- Born: September 23, 1872 Orland, Indiana, U.S.
- Died: July 4, 1938 (aged 65) Norwalk, Ohio, U.S.
- Burial place: Woodlawn Cemetery Norwalk, Ohio
- Military career
- Allegiance: United States
- Branch: United States Navy
- Rank: Coxswain
- Conflicts: Boxer Rebellion
- Awards: Medal of Honor

= Jay Williams (Medal of Honor) =

United States Navy Medal of Honor recipient

Jay P. Williams (September 23, 1872 – July 4, 1938) was an American sailor serving in the United States Navy during the Boxer Rebellion. He received the Medal of Honor for bravery.

==Biography==
Williams was born September 23, 1872, in Orland, Indiana, and after entering the navy he was sent as an Coxswain to China to fight in the Boxer Rebellion.

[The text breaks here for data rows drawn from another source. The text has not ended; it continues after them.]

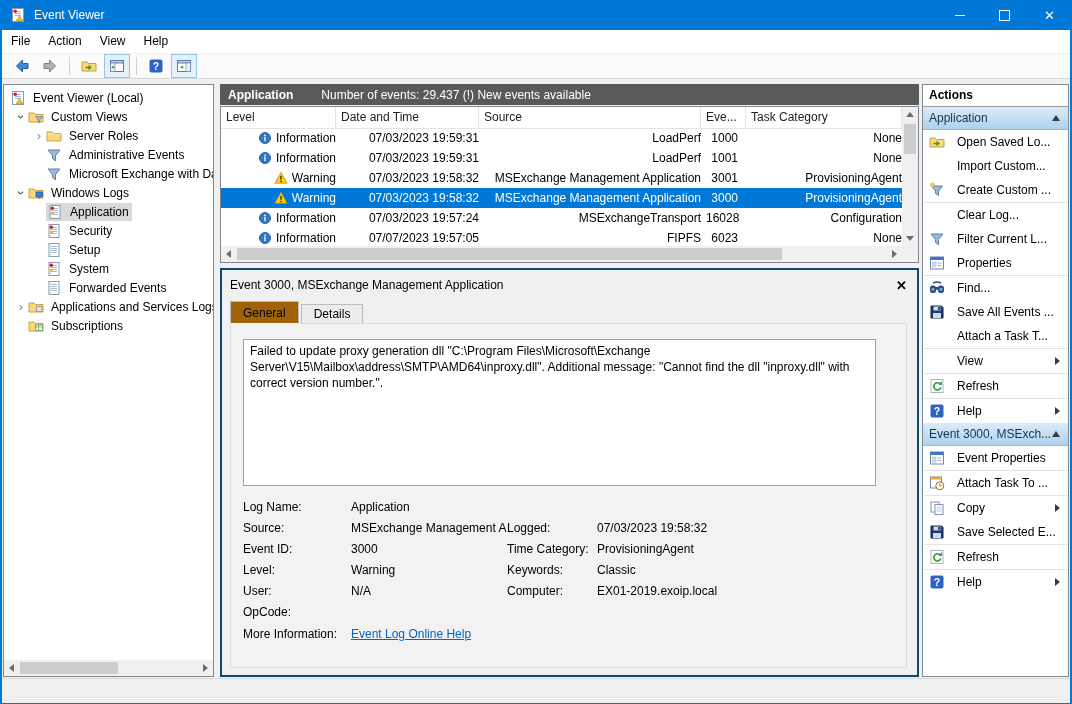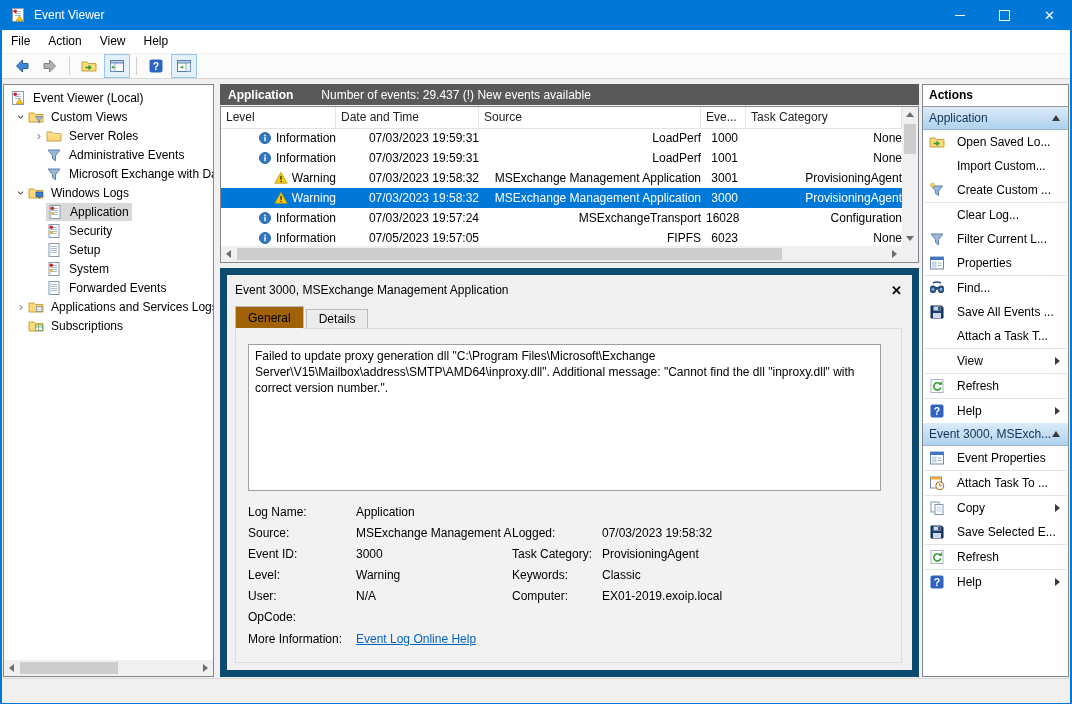"07/05/2023 19:57:05" div.lcell { text: 07/05/2023 -> 07/07/2023 }
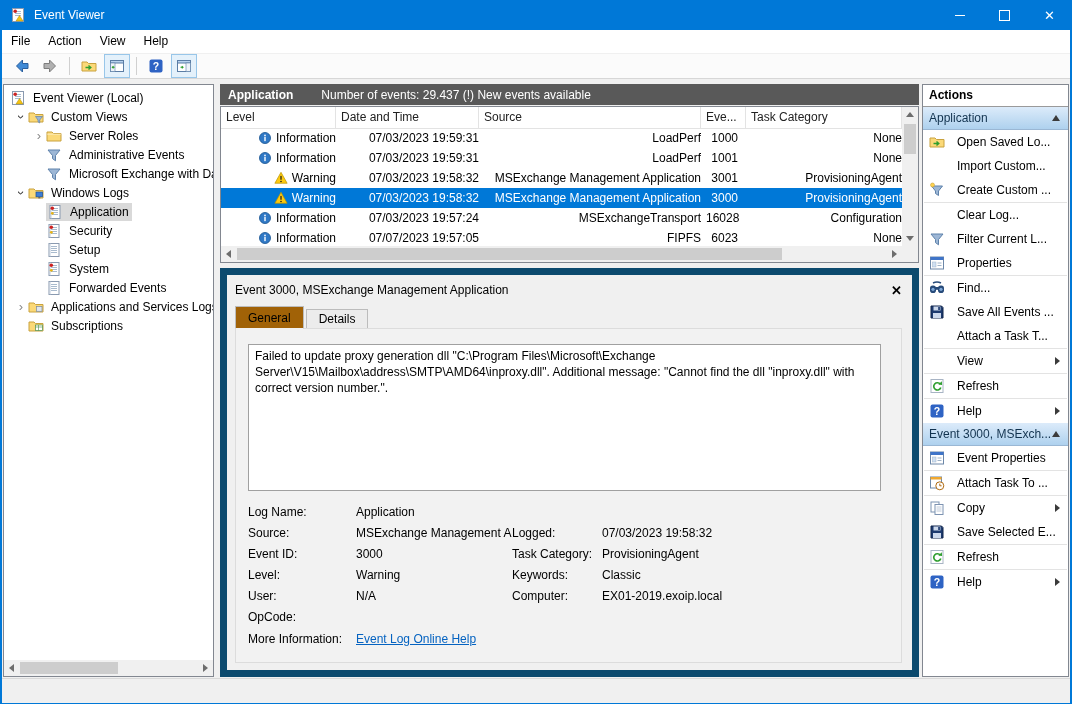"Event 3000, MSExchange Management" #details-pane { border: 7px solid #0c4a6e -> 2px solid #0c4a6e }
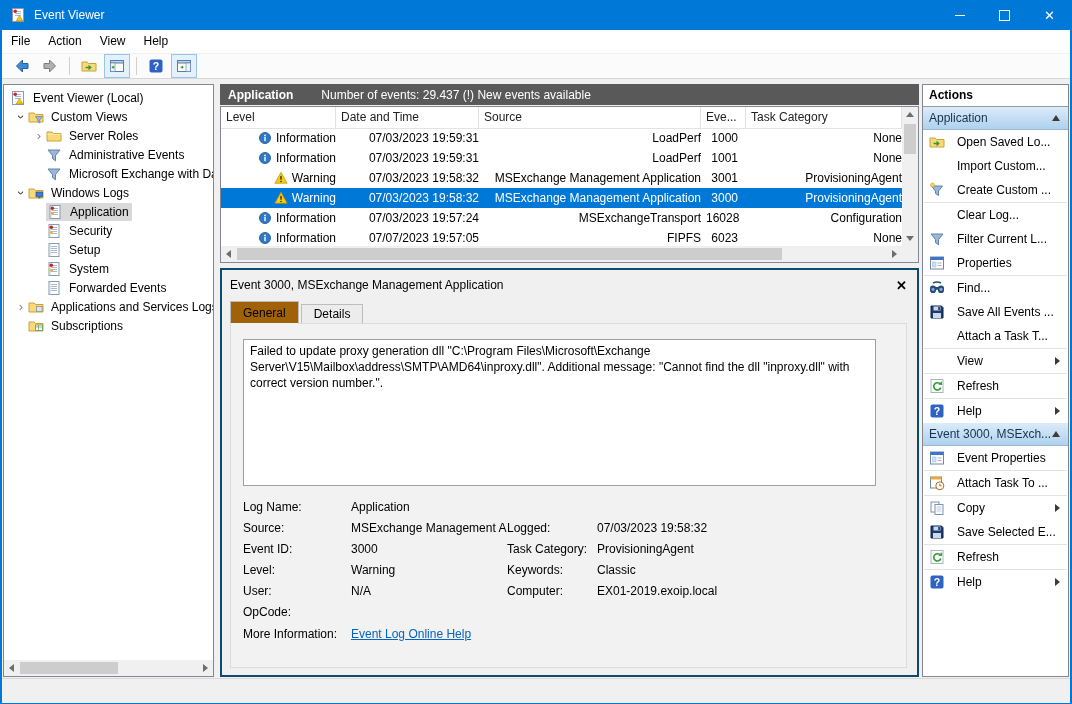"Task Category:" span.f-rl { text: Task -> Time }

He died July 4, 1938, and is buried in Woodlawn Cemetery Norwalk, Ohio. His grave can be found in section 9, Ave A to Ave B, row 2, grave 41.

==Medal of Honor citation==
Rank and organization: Coxswain, U.S. Navy. Born: 23 September 1872, Orland, Ind. Accredited to: Ohio. G.O. No.: 55, 19 July 1901.

Citation:

In action with the relief expedition of the Allied forces in China, 13, 20, 21 and 22 June 1900. During this period and in the presence of the enemy, Williams distinguished himself by meritorious conduct.